Wir bogen in einen Weg ein, der den Teich entlangführte. Auf einer Wiese spielten ein paar Jugendliche mit einem alten schwarzen Hut Fußball.
– Aber es ist doch falsch, oder?
– Was?
– Das Wort xenopathisch, sagte ich. Das heißt nicht, dassich andere Leute krank mache. Das heißt, dass ich von Fremdem krank werde.
Julia nahm meine Hand und steckte sie zu sich in die Manteltasche. Meine Finger stießen gegen ihren Seifenblasenspender und ein zusammengeknülltes Taschentuch.
– Du schweifst so leicht ab, sagte sie.
– Ja, sagte ich. Ich hab vermutlich einen Ohrwurm von den Leuten in Brüssel. Ich meine, wir waren in dieser Bar, oder nein, es war ein Club, mit einem komischen flämischen Namen, keine Ahnung, X-1 oder so, und dort reden die alle so schnell, das Plappern ...
– Es ist schlimmer als sonst, sagte Julia.
Sie hatte recht. Am Abend zuvor hatte ich mich hingesetzt und nach langer Abstinenz wieder einmal versucht, etwas Mathematik zu machen, aber ständig rutschte mein Blick ab von der geschwungenen Mengenklammer, das Papier voll Gruppentheorie verschwamm vor meinen Augen, und die Symbole führten einen merkwürdigen Mummenschanz auf, einen Tanz im luftleeren Raum.
– Hast du eigentlich dem Residenz Verlag schon etwas geschickt?
– Wie?
– Na, dem freundlichen Lektor, der angerufen hat. Ich hab’s dir doch gesagt. Seinen Namen hab ich dir auch aufgeschrieben. Er hat gesagt, er würde sich freuen ...
– Äh, ich weiß nicht, sagte ich, aber ... weißt du, diese Jugendlichen haben kein Recht, sich so aufzuführen, ich meine, schau, welches T-Shirt der dort trägt.
Die Jugendlichen waren einige Meter entfernt, und Julia schaute gar nicht erst hin, sondern neigte ihren Kopf etwas zur Seite, damit ich ihr die Antwort sagen konnte:
– Dingo Rat.
– Hm, komisch, sagte Julia.
Ich blickte kurz in den Himmel, und die Sonne war ein sich flirrend drehendes Windrad über den Hochhäusern. Ein weißer, temperaturloser Schmerz fuhr in meinen Kopf.
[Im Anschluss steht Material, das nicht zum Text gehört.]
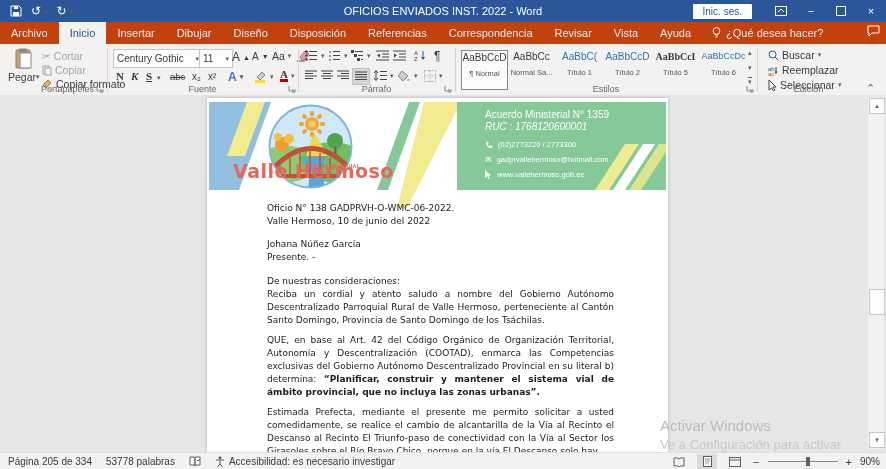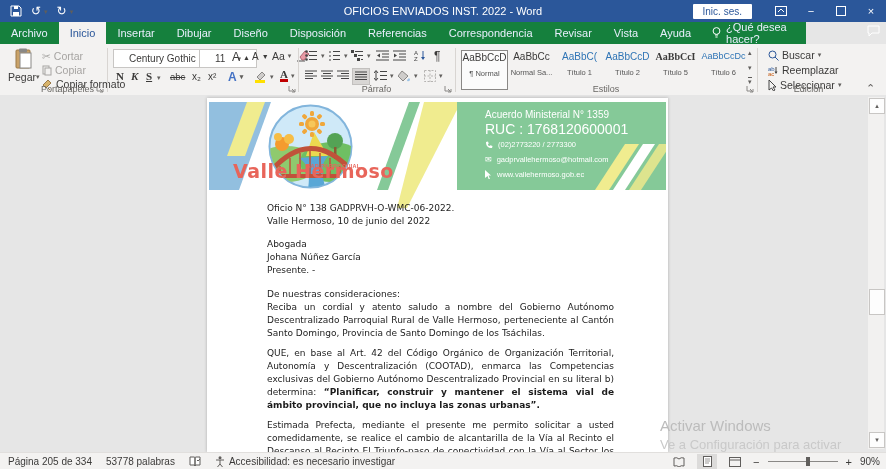--- a/index.html
+++ b/index.html
@@ -11,56 +11,56 @@
             display:flex;align-items:center;font-size:11px;}
   .qat{display:flex;align-items:center;gap:9px;padding-left:10px;}
   .qat span{cursor:default;font-size:12px;line-height:1;}
   .qat .dd{font-size:7px;margin-left:-6px;}
   .title-text{position:absolute;left:0;right:0;text-align:center;font-size:11px;color:#fff;pointer-events:none;}
   .tb-right{position:absolute;right:0;top:0;height:22px;display:flex;align-items:center;}
   .signin{background:#fff;color:#2b579a;font-size:10px;padding:2px 10px;margin-right:14px;border-radius:1px;}
   .tb-btn{width:30px;height:22px;display:flex;align-items:center;justify-content:center;color:#fff;font-size:11px;}
   .restore-box{width:8px;height:8px;border:1px solid #fff;}
   
-  .tabsrow{position:absolute;left:0;top:22px;width:806px;height:22px;background:#15803d;display:flex;
+  .tabsrow{position:absolute;left:0;top:22px;width:886px;height:22px;background:#c2410c;display:flex;
            align-items:stretch;color:#e8eefc;font-size:11px;}
   .tab{display:flex;align-items:center;padding:0 11px;cursor:default;}
   .tab.active{background:#f3f2f1;color:#2b579a;}
   .tellme{display:flex;align-items:center;gap:5px;padding:0 10px;}
   .comment-btn{position:absolute;right:6px;top:25px;}
   
   .ribbon{position:absolute;left:0;top:44px;width:886px;height:51px;background:#f3f2f1;
           border-bottom:1px solid #d5d2cf;font-size:10.5px;color:#3b3a39;}
   .gsep{position:absolute;top:4px;bottom:3px;width:1px;background:#d8d5d2;}
   .glabel{position:absolute;bottom:1px;font-size:9px;color:#696764;text-align:center;}
   .launcher{position:absolute;bottom:2px;width:8px;height:8px;}
   .rbtn{position:absolute;display:flex;align-items:center;gap:3px;white-space:nowrap;cursor:default;}
   .dd{font-size:7px;color:#605e5c;}
   .grayed{color:#a6a4a2;}
   .combo{position:absolute;background:#fff;border:1px solid #c8c6c4;height:17px;display:flex;
-         align-items:center;justify-content:space-between;padding:0 15px;font-size:10px;}
+         align-items:center;justify-content:space-between;padding:0 3px;font-size:10px;}
   .fmt{font-size:11px;font-weight:bold;font-family:"Liberation Serif",serif;}
   .sel-btn{background:#d8d6d4;border:1px solid #c2c0be;}
   .stylecard{position:absolute;top:6px;width:45px;height:38px;text-align:center;cursor:default;}
   .stylecard .sample{font-size:10px;line-height:13px;white-space:nowrap;overflow:hidden;}
   .stylecard .slabel{font-size:7.5px;color:#555;margin-top:5px;white-space:nowrap;overflow:hidden;}
   .stylecard.selected{border:1px solid #8a8886;background:#fbfbfb;}
   .blue-style{color:#2e74b5;}
   .chev{position:absolute;color:#605e5c;font-size:10px;}
   
   .canvas{position:absolute;left:0;top:95px;width:886px;height:357px;background:#e6e6e6;overflow:hidden;}
   .page{position:absolute;left:207px;top:3px;width:461px;height:354px;background:#fff;
         box-shadow:0 0 3px rgba(0,0,0,.25);}
   
   .lh{position:absolute;left:2px;top:4px;width:457px;height:88px;}
   .lh .shape{position:absolute;left:0;top:0;width:457px;height:88px;}
   .lh-tip{position:absolute;left:0;top:0;width:457px;height:106px;}
   .gpanel{position:absolute;left:248px;top:0;width:209px;height:88px;overflow:hidden;color:#fff;}
   .gpanel .line1{position:absolute;left:28px;top:7px;font-size:10px;}
-  .gpanel .line2{position:absolute;left:28px;top:19px;font-size:14px;}
+  .gpanel .line2{position:absolute;left:28px;top:19px;font-size:10px;font-style:italic;}
   .contact{position:absolute;left:28px;font-size:7.5px;display:flex;align-items:center;gap:5px;}
   .brand{position:absolute;left:24px;top:58px;font-size:19px;color:#e8655a;letter-spacing:.5px;font-weight:bold;
          font-family:"DejaVu Sans",sans-serif;}
   .brand-small{position:absolute;left:97px;top:61px;font-size:5.5px;color:#e8655a;font-weight:bold;letter-spacing:.3px;}
   
   .bodytext{position:absolute;left:60px;top:104px;width:347px;font-family:"DejaVu Sans",sans-serif;
             font-size:9px;line-height:13px;color:#1c1c1c;text-align:justify;}
   .bodytext .line{text-align:left;}
   .bodytext p{margin:0 0 7px 0;}
   .gap10{height:10px;} .gap12{height:11px;}
@@ -232,20 +232,21 @@
             <path d="M3 7l5-5 3 3-5 5z" fill="#cfcdcb" stroke="#8a8886"></path>
             <rect x="1" y="10" width="10" height="3" fill="#ffe000"></rect>
           </svg>
         </span>
       <span class="dd">▾</span>
     </div>
     <div class="rbtn" style="left:280px;top:25px;">
       <span style="font-weight:bold;font-family:'Liberation Serif',serif;font-size:11px;border-bottom:3px solid #c00000;line-height:10px;">A</span>
       <span class="dd">▾</span>
     </div>
+    <div class="glabel" style="left:107px;width:191px;">Fuente</div>
     <div class="launcher" style="left:288px;">
         <svg width="8" height="8" viewBox="0 0 8 8">
           <path d="M1 1v5h5M4 4l3 3M7 4v3h-3" fill="none" stroke="#8a8886"></path>
         </svg>
       </div>
     <div class="gsep" style="left:298px;"></div>
 
     <div class="rbtn" style="left:305px;top:6px;">
       <svg width="13" height="11" viewBox="0 0 13 11">
           <circle cx="1.5" cy="1.5" r="1.3" fill="#444"></circle>
@@ -481,21 +482,20 @@
               </svg>
             <span>www.vallehermoso.gob.ec</span>
           </div>
         </div>
       </div>
 
       <div class="bodytext">
         <div class="line">Oficio N° 138  GADPRVH-O-WMC-06-2022.</div>
         <div class="line">Valle Hermoso, 10 de junio del 2022</div>
         <div class="gap10"></div>
-        <div class="line">Abogada</div>
         <div class="line">Johana Núñez García</div>
         <div class="line">Presente. -</div>
         <div class="gap12"></div>
         <div class="line">De nuestras consideraciones:</div>
         <p>Reciba un cordial y atento saludo a nombre del Gobierno Autónomo Descentralizado Parroquial Rural de Valle Hermoso, perteneciente al Cantón Santo Domingo, Provincia de Santo Domingo de los Tsáchilas.</p>
         <p><span>QUE, en base al Art. 42 del Código Orgánico de Organización Territorial, Autonomía y Descentralización (COOTAD), enmarca las Competencias exclusivas del Gobierno Autónomo Descentralizado Provincial en su literal b) determina: </span><span style="font-weight:bold;">“Planificar, construir y mantener el sistema vial de ámbito provincial, que no incluya las zonas urbanas”.</span></p>
         <p>Estimada Prefecta, mediante el presente me permito solicitar a usted comedidamente, se realice el cambio de alcantarilla de la Vía al Recinto el Descanso al Recinto El Triunfo-paso de conectividad con la Vía al Sector los Girasoles sobre el Río Bravo Chico, porque  en la vía El Descanso solo hay</p>
       </div>
     </div>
Die Bezeichnung sei doppelt und dreifach unfair, sagte ich zu Julia, denn es sei doch erwiesen, dass Ratten die bemerkenswertesten Kreaturen überhaupt auf diesem Planeten seien, sogar noch faszinierender als die unsterbliche Quallenart Turritopsis nutricula oder jene mysteriöse Seegurkenart, deren Zellen ab einem gewissen Zeitpunkt in ihrer Entwicklung nicht mehr altern. Die Ratten, sagte ich, seien nach einer unendlich komplexen sozialen Hierarchie organisiert, so vielschichtig und nuancenreich, dass es uns, den menschlichen Beobachtern, in den meisten Fällen naturgemäß wie chaotisches Gewusel, wie sinnloses Übereinanderrennen und Aneinandervorbeiquetschen erscheinen müsse. Das Gegenteil sei der Fall, jede Ratte habe ein genaues Abbild der gesamten Rattenpopulation im Kopf, der sie angehöre, und wenn eine stirbt, verändert sich ihr Platz im großen Ganzen um eine mikroskopische Einheit nach unten oder oben, nach links oder nach rechts, je nachdem, die Rattenpopulation in den Untergrundwelten der Großstädte, etwa in der Kanalisation oder in den U-Bahn-Schächten, sei mit einem durch rätselhafte, wahrscheinlich uralte Kommunikationsfäden zusammengehaltenen Fischschwarm zu vergleichen, die Enge und das verbindende Element des Wassers werde bei ihnen lediglich ersetzt durch etwas, das uns noch nicht bekannt sei, möglicherweise eines dieser morphischen Feld-Dinger, sagte ich, an die man aber, da sie ein reiner Glaubensartikel seien, natürlich nicht glauben könne.
– Vielleicht muss man es sich vorstellen wie dieses Zonenspiel, hab ich dir davon schon mal erzählt?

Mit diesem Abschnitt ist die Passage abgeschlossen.